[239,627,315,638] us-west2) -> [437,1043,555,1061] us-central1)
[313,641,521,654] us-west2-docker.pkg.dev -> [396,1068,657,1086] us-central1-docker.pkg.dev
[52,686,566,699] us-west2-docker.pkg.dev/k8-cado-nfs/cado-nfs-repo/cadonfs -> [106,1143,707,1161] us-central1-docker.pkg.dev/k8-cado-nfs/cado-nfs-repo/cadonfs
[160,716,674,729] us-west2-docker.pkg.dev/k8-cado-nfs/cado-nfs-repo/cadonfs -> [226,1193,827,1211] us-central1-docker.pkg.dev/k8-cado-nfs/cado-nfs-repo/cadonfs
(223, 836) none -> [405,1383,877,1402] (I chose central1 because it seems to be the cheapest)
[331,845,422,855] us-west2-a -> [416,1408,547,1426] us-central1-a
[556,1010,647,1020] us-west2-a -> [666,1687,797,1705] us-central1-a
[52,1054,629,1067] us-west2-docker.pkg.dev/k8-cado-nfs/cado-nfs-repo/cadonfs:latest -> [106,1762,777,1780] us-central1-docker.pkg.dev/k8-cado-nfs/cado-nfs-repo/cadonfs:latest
-=-=-=-=-
Would you set down, word for word, the lines from the opening of the entries above through the line with "[556,1010,647,1020] us-west2-a ->", both included, and no others?

[239,627,315,638] us-west2) -> [437,1043,555,1061] us-central1)
[313,641,521,654] us-west2-docker.pkg.dev -> [396,1068,657,1086] us-central1-docker.pkg.dev
[52,686,566,699] us-west2-docker.pkg.dev/k8-cado-nfs/cado-nfs-repo/cadonfs -> [106,1143,707,1161] us-central1-docker.pkg.dev/k8-cado-nfs/cado-nfs-repo/cadonfs
[160,716,674,729] us-west2-docker.pkg.dev/k8-cado-nfs/cado-nfs-repo/cadonfs -> [226,1193,827,1211] us-central1-docker.pkg.dev/k8-cado-nfs/cado-nfs-repo/cadonfs
(223, 836) none -> [405,1383,877,1402] (I chose central1 because it seems to be the cheapest)
[331,845,422,855] us-west2-a -> [416,1408,547,1426] us-central1-a
[556,1010,647,1020] us-west2-a -> [666,1687,797,1705] us-central1-a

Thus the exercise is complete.